New language discoveries inform therapies for aphasia after stroke
By Sver Aune
Clinical management of aphasia after stroke is being refined with breakthroughs in understanding the networks of language in the brain. Advances in brain imaging show that the dynamically changing neurological environment after stroke can be harnessed to enhance recovery of language in patients with aphasia.
The language impairments of aphasia are observed in nearly a third of all stroke patients.1 Communication is such a vital part of life that its loss after stroke can be personally and professionally devastating.

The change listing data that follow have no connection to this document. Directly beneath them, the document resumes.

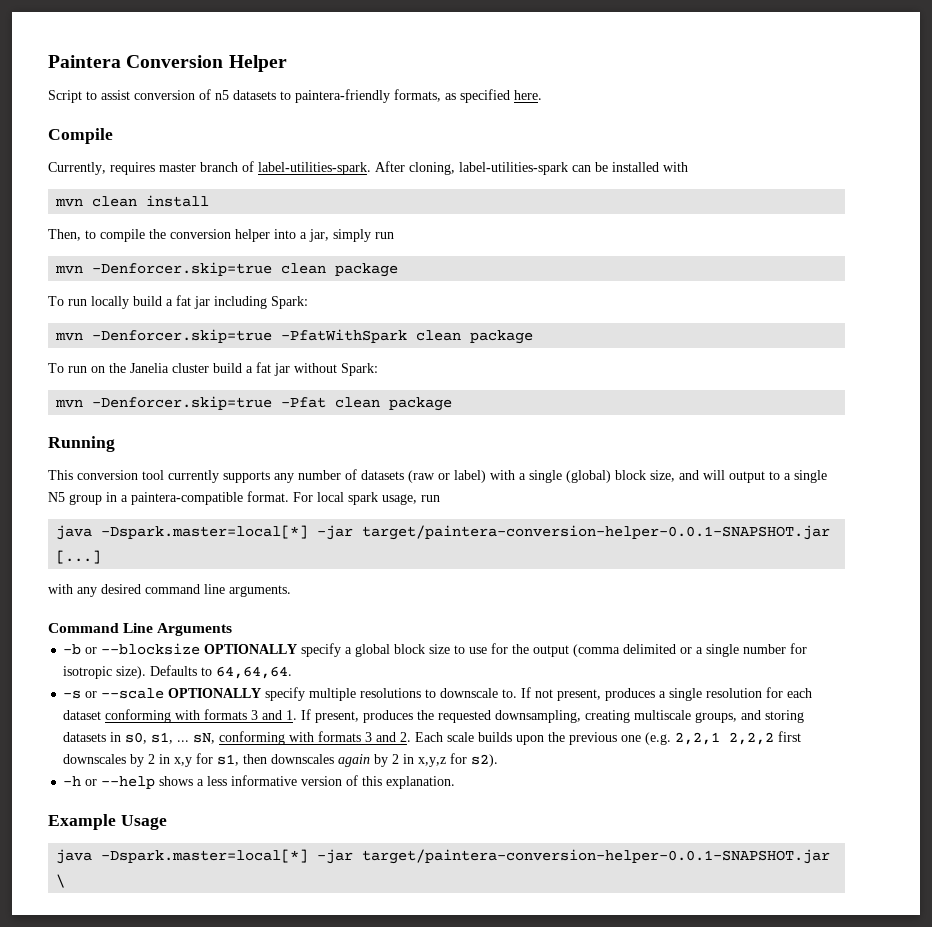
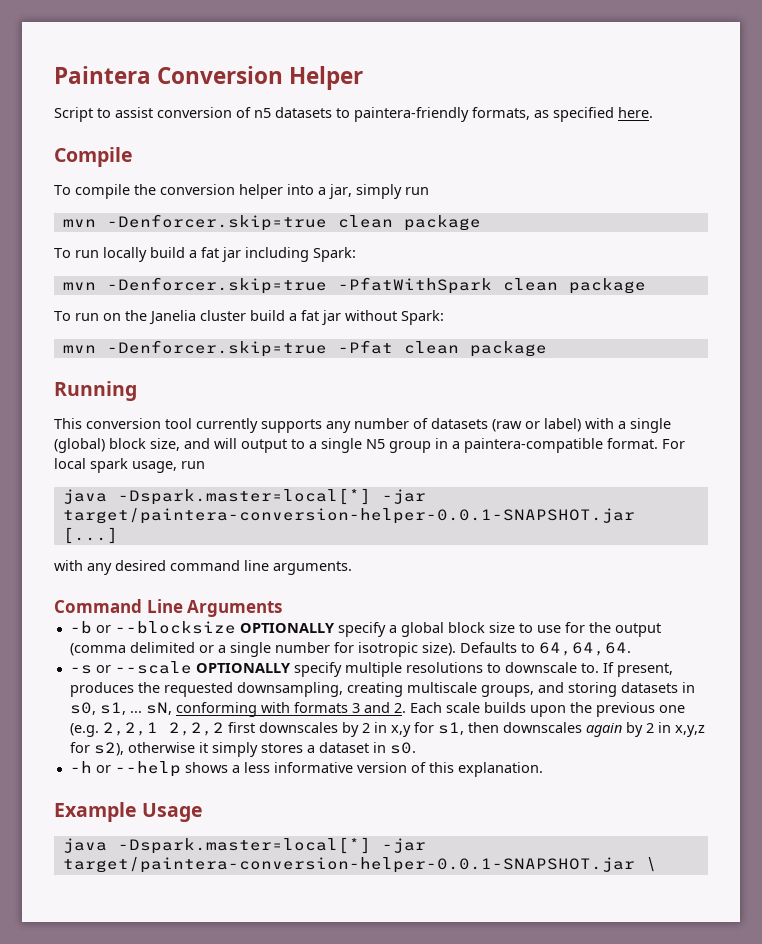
- Currently, requires master branch of label-utilities-spark. After cloning, label-utilities-spark can be installed with
- mvn clean install
- Then, to compile the conversion helper into a jar, simply run
+ To compile the conversion helper into a jar, simply run
- If not present, produces a single resolution for each dataset conforming with formats 3 and 1. If present, produces the requested downsampling, creating multiscale groups, and storing datasets in s0, s1, ... sN, conforming with formats 3 and 2. Each scale builds upon the previous one (e.g. 2,2,1 2,2,2 first downscales by 2 in x,y for s1, then downscales again by 2 in x,y,z for s2).
+ If present, produces the requested downsampling, creating multiscale groups, and storing datasets in s0, s1, ... sN, conforming with formats 3 and 2. Each scale builds upon the previous one (e.g. 2,2,1 2,2,2 first downscales by 2 in x,y for s1, then downscales again by 2 in x,y,z for s2), otherwise it simply stores a dataset in s0.

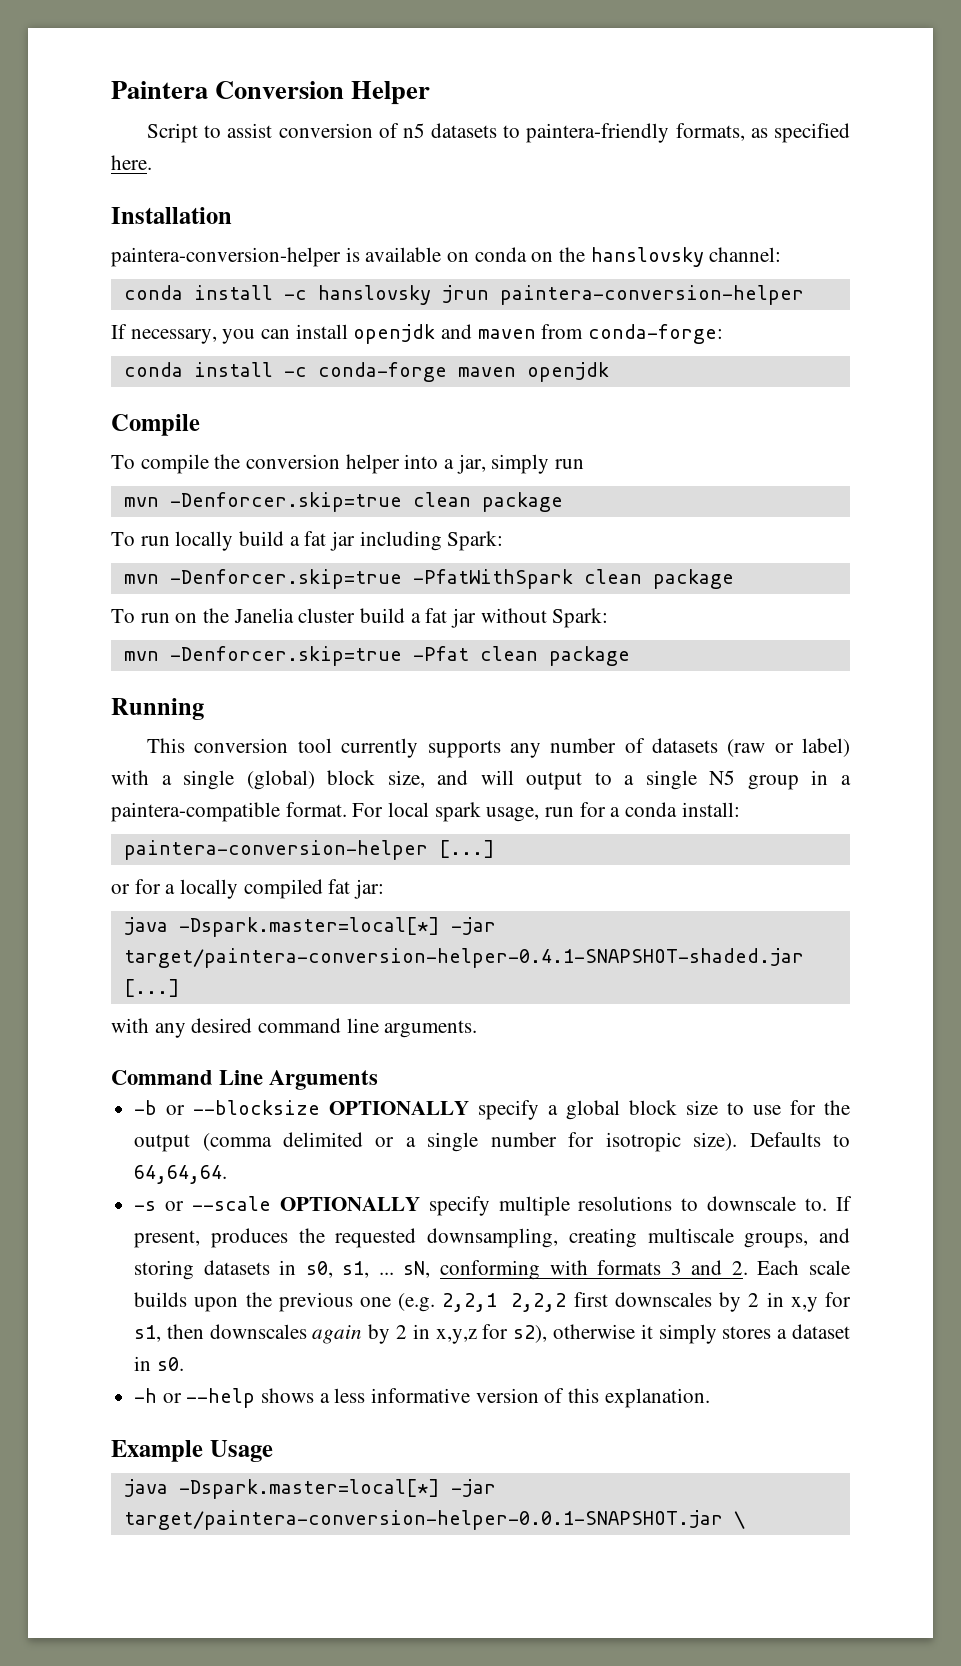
+ Installation
+ paintera-conversion-helper is available on conda on the hanslovsky channel:
+ conda install -c hanslovsky jrun paintera-conversion-helper
+ If necessary, you can install openjdk and maven from conda-forge:
+ conda install -c conda-forge maven openjdk
- For local spark usage, run
- java -Dspark.master=local[*] -jar target/paintera-conversion-helper-0.0.1-SNAPSHOT.jar [...]
+ For local spark usage, run for a conda install:
+ paintera-conversion-helper [...]
+ or for a locally compiled fat jar:
+ java -Dspark.master=local[*] -jar target/paintera-conversion-helper-0.4.1-SNAPSHOT-shaded.jar [...]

Leonardo Bonilha, M.D., Ph.D., an associate professor of neurology in the MUSC College of Medicine and director of MUSC’s aphasia clinic, leads a team that is studying how the brain changes after stroke. The researchers seek an understanding of how brain plasticity — the ability of the brain to compensate for areas that are lost to stroke — can support recovery of language in patients affected by aphasia.2 Their hypothesis is that new approaches for aphasia must engage the compensatory potential of brain regions that remain intact after stroke.
Treating the whole brain
Bonilha’s group is using diffusion tensor imaging, which measures white matter tracts, and functional magnetic resonance imaging (fMRI), which displays the areas of the brain that use oxygen during a given language task, to demonstrate that the regions responsible for language are not just unconnected outposts. Rather, they form a continuum, with different regions of gray matter crucial for language connected to one another through a complex network of white matter tracts.3 A specific area of the brain is not solely in charge of one part of speech, then, but relies on concerted interaction with other areas to function.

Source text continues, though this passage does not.